Activity —
Write the entries out again exactly as they stand, but without the pictures.

Data to process —

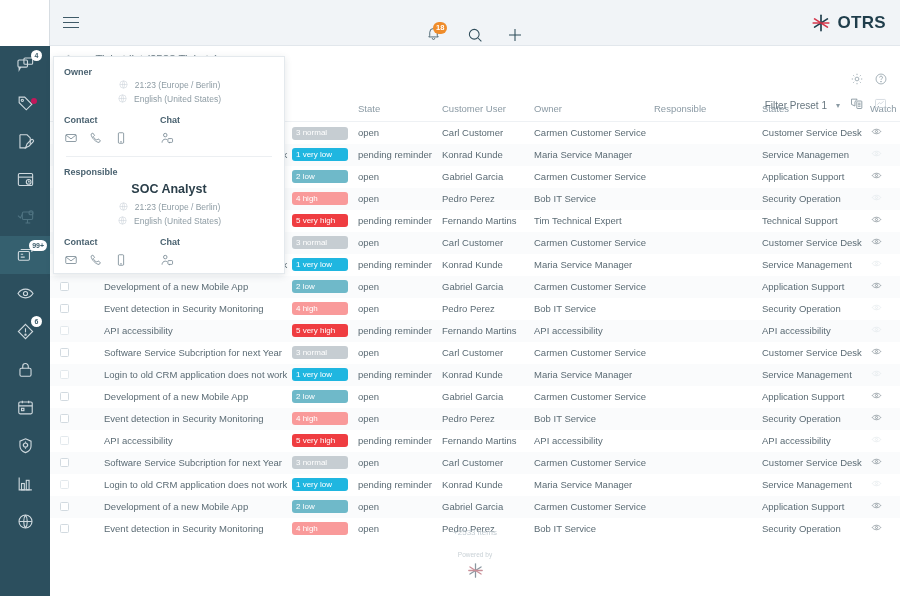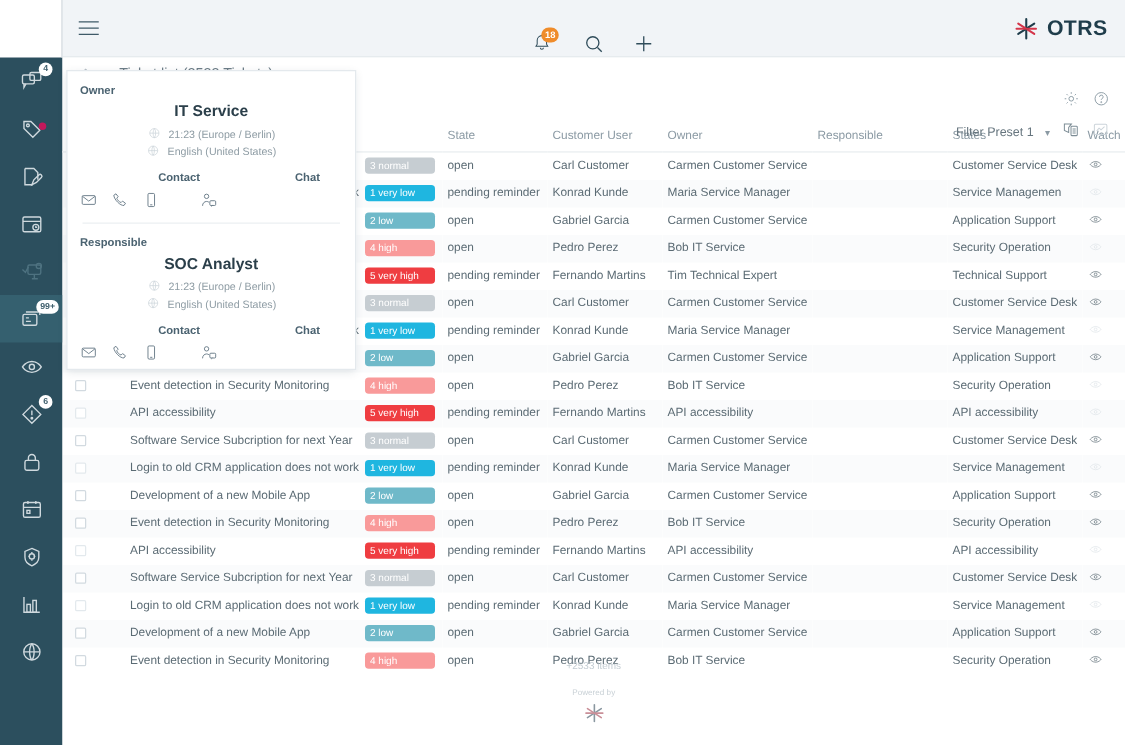--- a/index.html
+++ b/index.html
@@ -198,21 +198,21 @@
     font-size: 12.5px; font-weight: bold; color: #2b3f4a;
     text-align: center; margin: 5px 0 5px 0;
   }
   .meta-line {
     display: flex; align-items: center; justify-content: center;
     gap: 6px; font-size: 8.5px; color: #8e9ca4; margin-bottom: 3px;
   }
   .meta-line svg { width: 11px; height: 11px; flex: 0 0 auto; }
   .meta-line svg * { stroke: #c9d2d8; fill: none; stroke-width: 1.2; }
   .cc-row { display: flex; margin-top: 11px; }
-  .cc-col { width: 96px; text-align: right; }
+  .cc-col { width: 96px; }
   .cc-title { font-size: 9px; font-weight: bold; color: #4a6270; margin-bottom: 6px; }
   .cc-icons { display: flex; gap: 11px; }
   .cc-icons svg { width: 14px; height: 14px; }
   .cc-icons svg * { stroke: #5f7280; fill: none; stroke-width: 1.2; }
   .divider { height: 1px; background: #eceff2; margin: 11px 2px 10px 2px; }
 </style>
 </head>
 <body>
 
 <div id="app">
@@ -788,21 +788,20 @@
         </svg>
       </div>
     </div>
   </div>
 
   <div class="popup">
     <div class="popup-body">
 
       <div>
         <div class="sec-label">Owner</div>
-        <div class="person-name">IT Service</div>
         <div class="meta-line">
           <svg viewBox="0 0 24 24">
             <circle cx="12" cy="12" r="8"></circle>
               <path d="M4 12h16M12 4c3 3.2 3 12.8 0 16M12 4c-3 3.2-3 12.8 0 16"></path>
           </svg>
           <span>21:23 (Europe / Berlin)</span>
         </div>
         <div class="meta-line">
           <svg viewBox="0 0 24 24">
             <circle cx="12" cy="12" r="8"></circle>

Solution for this task —
--- a/index.html
+++ b/index.html
@@ -198,21 +198,21 @@
     font-size: 12.5px; font-weight: bold; color: #2b3f4a;
     text-align: center; margin: 5px 0 5px 0;
   }
   .meta-line {
     display: flex; align-items: center; justify-content: center;
     gap: 6px; font-size: 8.5px; color: #8e9ca4; margin-bottom: 3px;
   }
   .meta-line svg { width: 11px; height: 11px; flex: 0 0 auto; }
   .meta-line svg * { stroke: #c9d2d8; fill: none; stroke-width: 1.2; }
   .cc-row { display: flex; margin-top: 11px; }
-  .cc-col { width: 96px; text-align: right; }
+  .cc-col { width: 96px; }
   .cc-title { font-size: 9px; font-weight: bold; color: #4a6270; margin-bottom: 6px; }
   .cc-icons { display: flex; gap: 11px; }
   .cc-icons svg { width: 14px; height: 14px; }
   .cc-icons svg * { stroke: #5f7280; fill: none; stroke-width: 1.2; }
   .divider { height: 1px; background: #eceff2; margin: 11px 2px 10px 2px; }
 </style>
 </head>
 <body>
 
 <div id="app">
@@ -788,21 +788,20 @@
         </svg>
       </div>
     </div>
   </div>
 
   <div class="popup">
     <div class="popup-body">
 
       <div>
         <div class="sec-label">Owner</div>
-        <div class="person-name">IT Service</div>
         <div class="meta-line">
           <svg viewBox="0 0 24 24">
             <circle cx="12" cy="12" r="8"></circle>
               <path d="M4 12h16M12 4c3 3.2 3 12.8 0 16M12 4c-3 3.2-3 12.8 0 16"></path>
           </svg>
           <span>21:23 (Europe / Berlin)</span>
         </div>
         <div class="meta-line">
           <svg viewBox="0 0 24 24">
             <circle cx="12" cy="12" r="8"></circle>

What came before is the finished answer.